In the records below, find the line containing "balance: 32776.41 -> 30782.94" and return it together with every later line, exactly as written; pictures are to be omitted.

═════ DATA FOR THIS EXERCISE

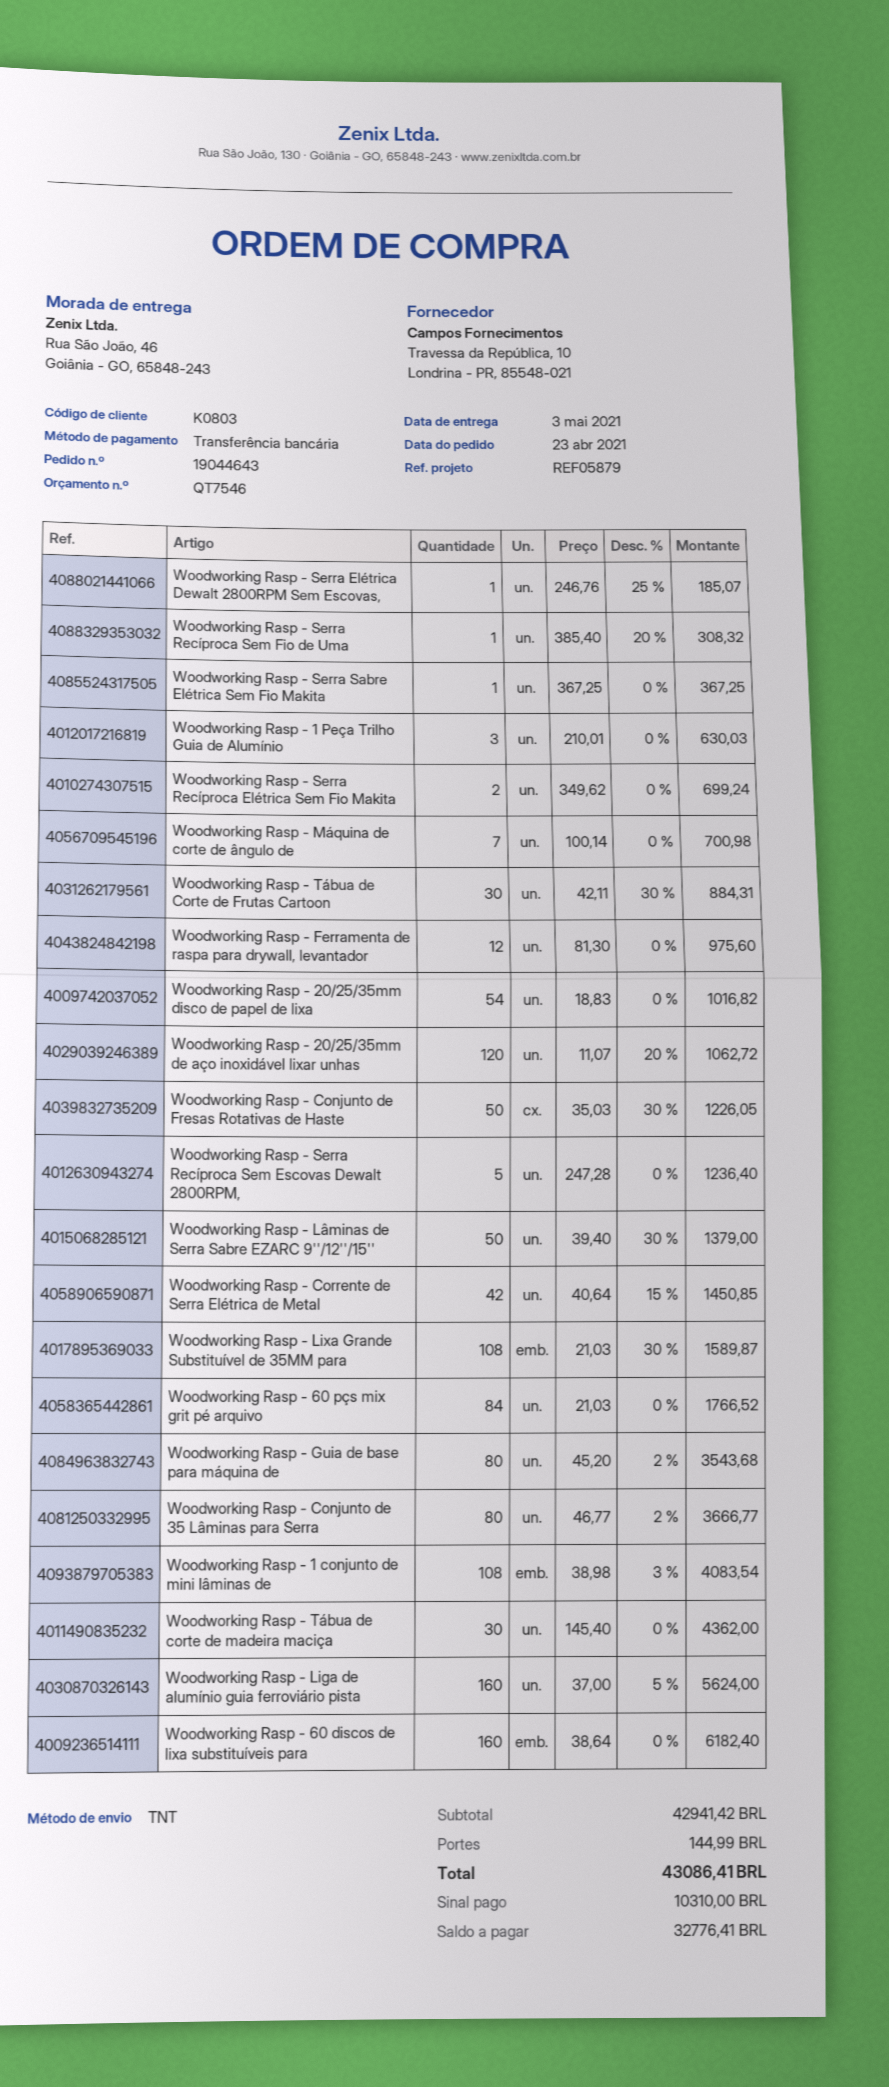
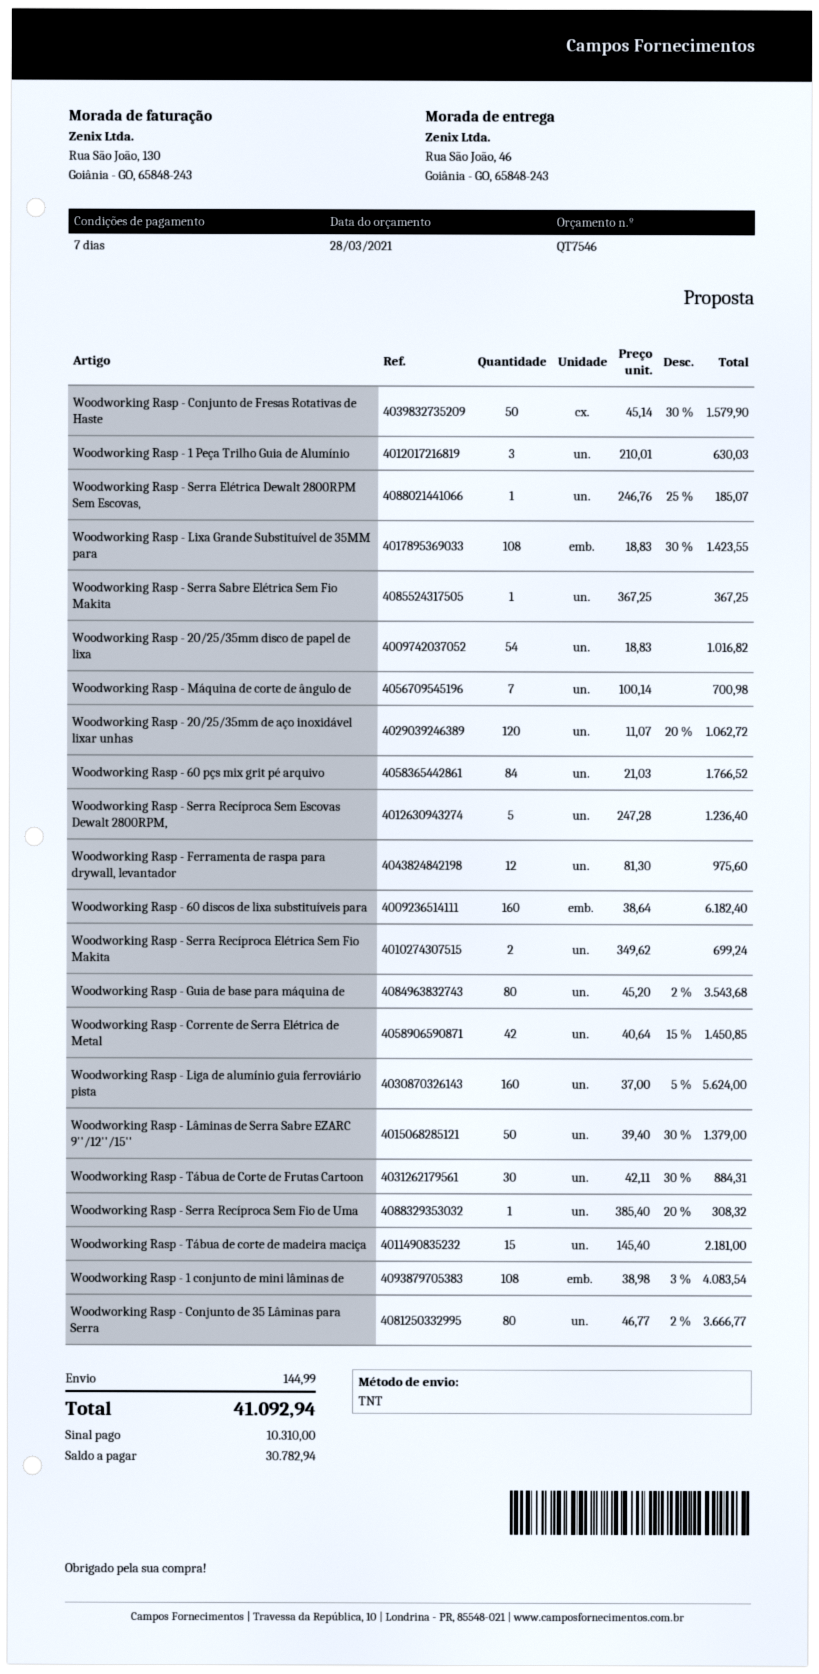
Woodworking Rasp - Conjunto de Fresas Rotativas de Haste: 50 x 35.03 - 30% = 1226.05 -> 50 x 45.14 - 30% = 1579.90
Woodworking Rasp - Lixa Grande Substituível de 35MM para: 108 x 21.03 - 30% = 1589.87 -> 108 x 18.83 - 30% = 1423.55
Woodworking Rasp - Tábua de corte de madeira maciça: 30 x 145.40 = 4362.00 -> 15 x 145.40 = 2181.00
total: 43086.41 -> 41092.94
balance: 32776.41 -> 30782.94

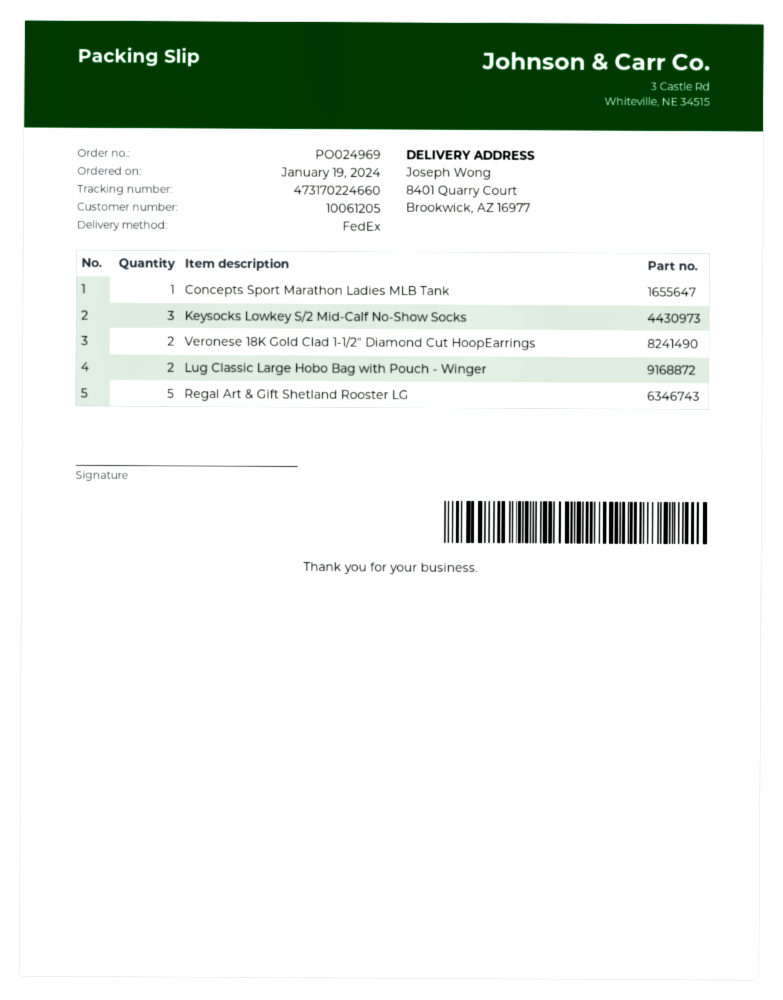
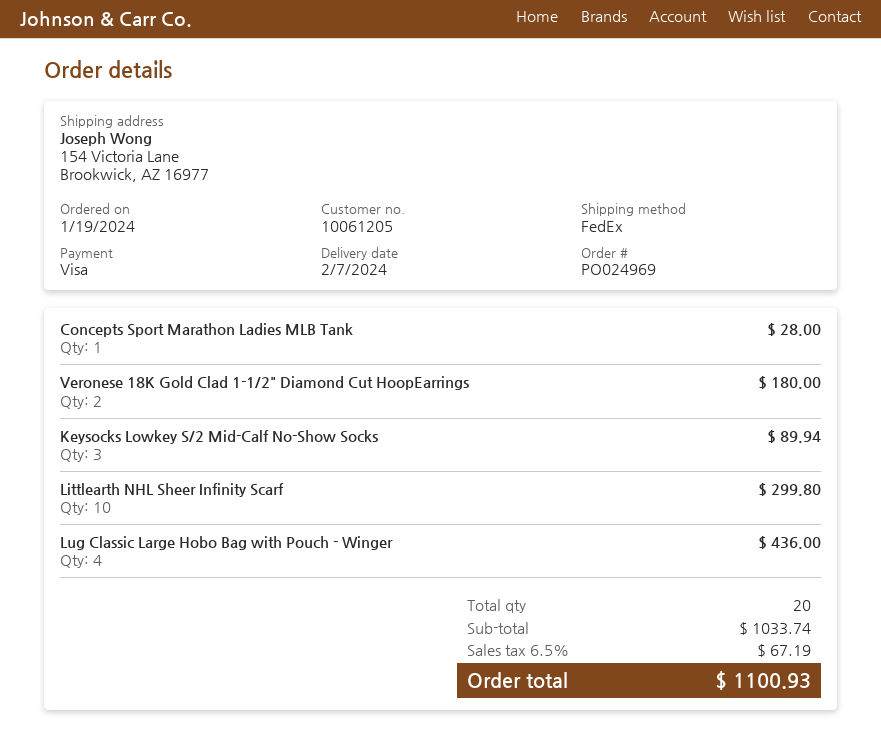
ship to: 8401 Quarry Court, Brookwick, AZ 16977 -> 154 Victoria Lane, Brookwick, AZ 16977
Lug Classic Large Hobo Bag with Pouch - Winger: 2 -> 4
Regal Art & Gift Shetland Rooster LG: 5 -> none
Littlearth NHL Sheer Infinity Scarf: none -> 10

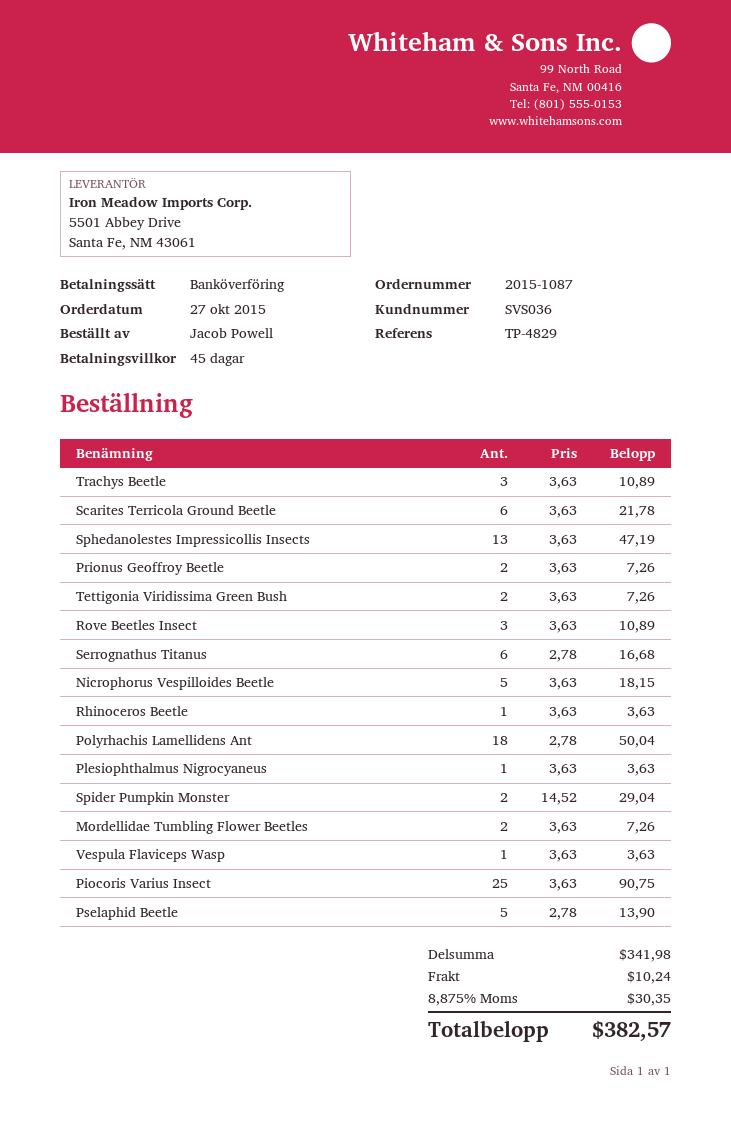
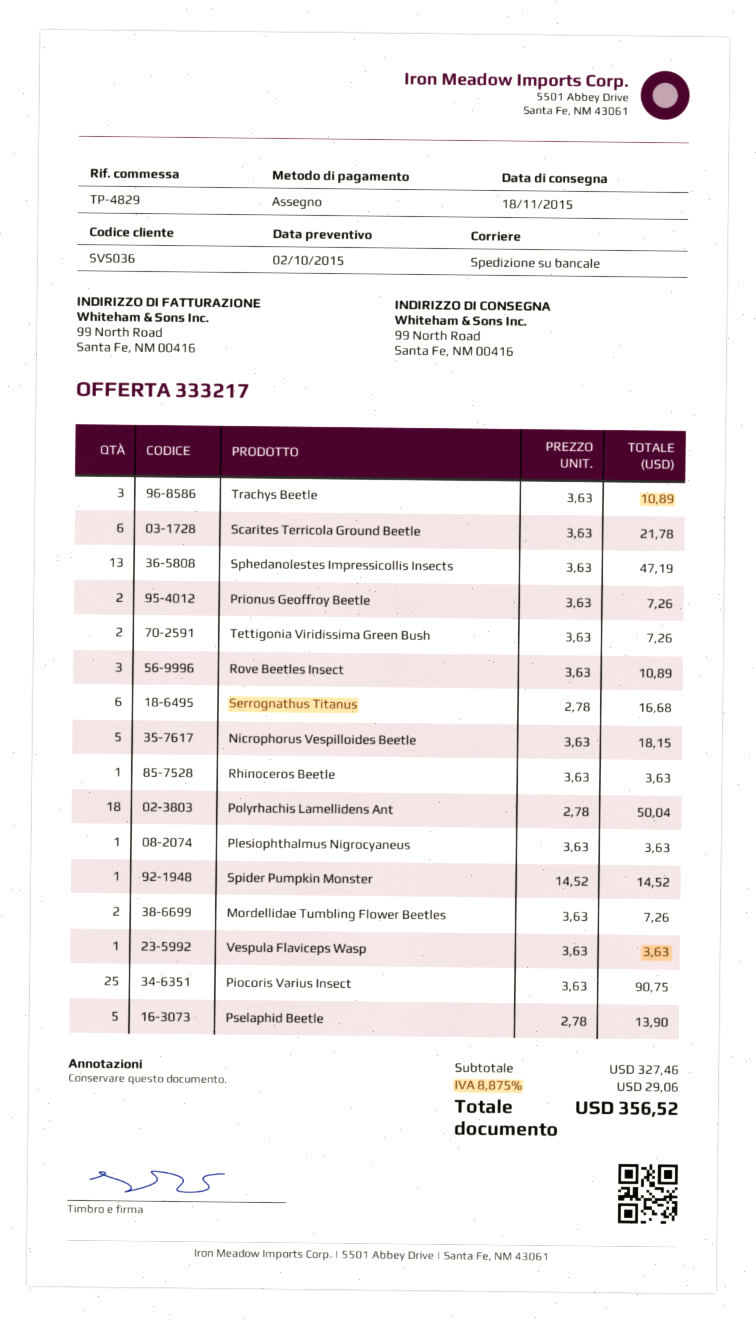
payment method: bank transfer -> cheque
Spider Pumpkin Monster: 2 x 14.52 = 29.04 -> 1 x 14.52 = 14.52
subtotal: 341.98 -> 327.46
shipping: 10.24 -> none
tax: 8.875% = 30.35 -> 8.875% = 29.06
total: 382.57 -> 356.52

══════════

RESPONSE TO THIS TASK —
balance: 32776.41 -> 30782.94

ship to: 8401 Quarry Court, Brookwick, AZ 16977 -> 154 Victoria Lane, Brookwick, AZ 16977
Lug Classic Large Hobo Bag with Pouch - Winger: 2 -> 4
Regal Art & Gift Shetland Rooster LG: 5 -> none
Littlearth NHL Sheer Infinity Scarf: none -> 10

payment method: bank transfer -> cheque
Spider Pumpkin Monster: 2 x 14.52 = 29.04 -> 1 x 14.52 = 14.52
subtotal: 341.98 -> 327.46
shipping: 10.24 -> none
tax: 8.875% = 30.35 -> 8.875% = 29.06
total: 382.57 -> 356.52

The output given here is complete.